THE TASK: Could you copy every line of the data that contains the word "closed"?

RECORDS FOR THE TASK:
------------------------------
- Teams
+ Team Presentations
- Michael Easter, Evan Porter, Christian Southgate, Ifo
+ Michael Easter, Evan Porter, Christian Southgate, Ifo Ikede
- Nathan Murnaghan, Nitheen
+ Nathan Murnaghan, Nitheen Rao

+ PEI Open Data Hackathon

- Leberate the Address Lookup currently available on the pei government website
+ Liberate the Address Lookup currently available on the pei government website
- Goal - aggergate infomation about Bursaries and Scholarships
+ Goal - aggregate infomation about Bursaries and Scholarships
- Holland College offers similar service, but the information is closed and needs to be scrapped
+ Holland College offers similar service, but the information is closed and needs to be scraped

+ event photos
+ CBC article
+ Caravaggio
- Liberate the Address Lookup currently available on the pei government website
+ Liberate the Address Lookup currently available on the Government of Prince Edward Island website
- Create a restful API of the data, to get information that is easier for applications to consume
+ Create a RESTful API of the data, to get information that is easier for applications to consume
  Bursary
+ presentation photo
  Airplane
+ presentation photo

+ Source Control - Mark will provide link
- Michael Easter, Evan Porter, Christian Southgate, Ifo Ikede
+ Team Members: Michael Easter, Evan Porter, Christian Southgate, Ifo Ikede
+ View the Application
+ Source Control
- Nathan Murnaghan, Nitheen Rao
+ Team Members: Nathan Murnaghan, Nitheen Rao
------------------------------
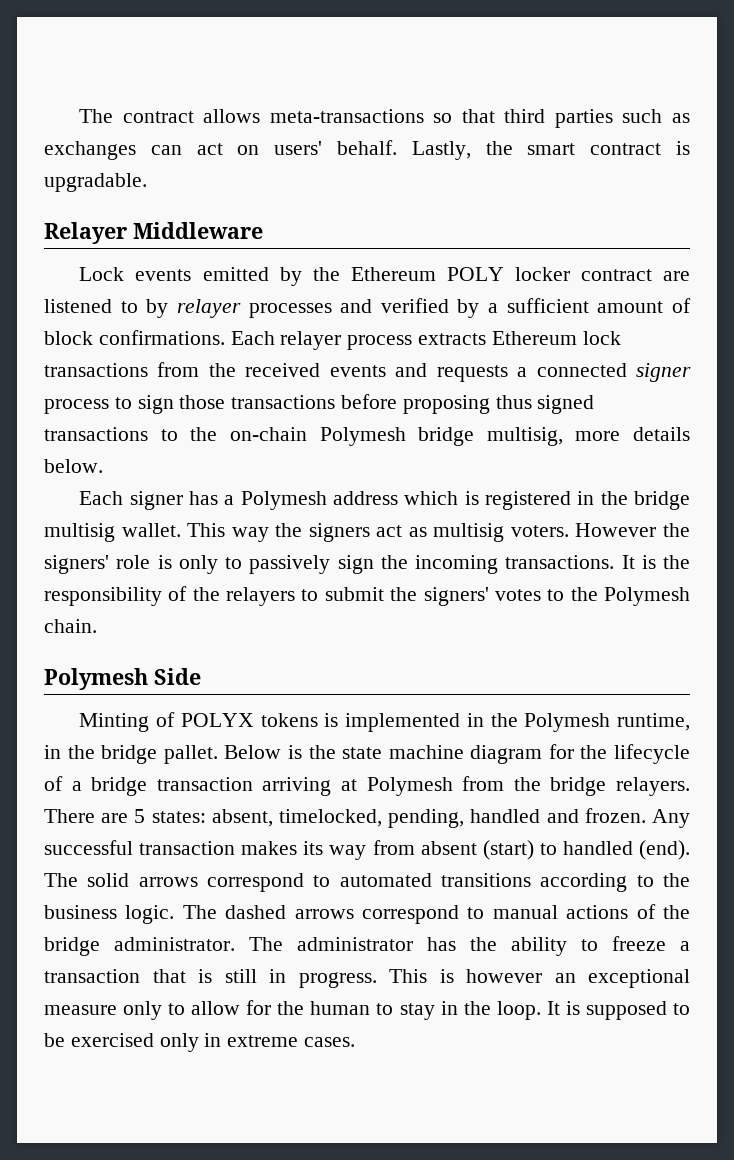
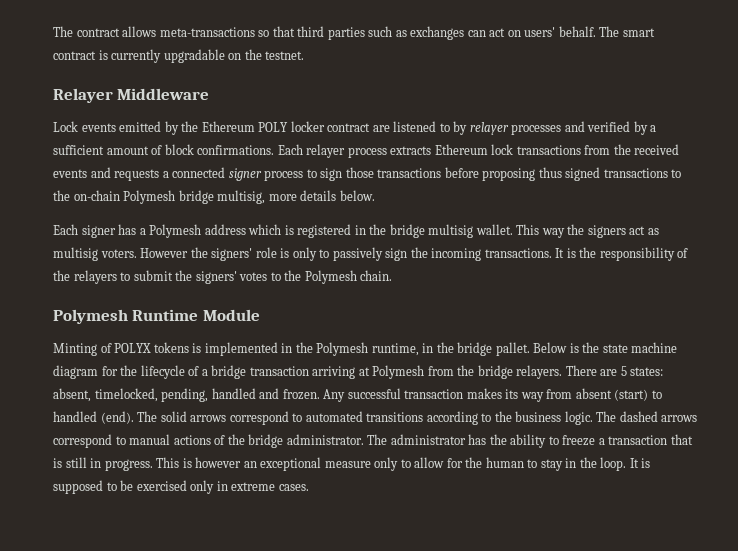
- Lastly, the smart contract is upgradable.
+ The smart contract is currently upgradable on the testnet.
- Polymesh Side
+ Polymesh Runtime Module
------------------------------
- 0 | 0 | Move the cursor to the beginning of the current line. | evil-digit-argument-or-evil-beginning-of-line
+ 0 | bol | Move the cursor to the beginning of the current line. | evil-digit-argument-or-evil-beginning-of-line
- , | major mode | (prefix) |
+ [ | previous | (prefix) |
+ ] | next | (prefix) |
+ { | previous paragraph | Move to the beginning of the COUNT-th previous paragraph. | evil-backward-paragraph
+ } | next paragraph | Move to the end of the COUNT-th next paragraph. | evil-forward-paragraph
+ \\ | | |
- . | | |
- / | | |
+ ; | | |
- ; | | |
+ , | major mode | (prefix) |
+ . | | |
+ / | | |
------------------------------
PROBLEM SOLUTION:
- Holland College offers similar service, but the information is closed and needs to be scrapped
+ Holland College offers similar service, but the information is closed and needs to be scraped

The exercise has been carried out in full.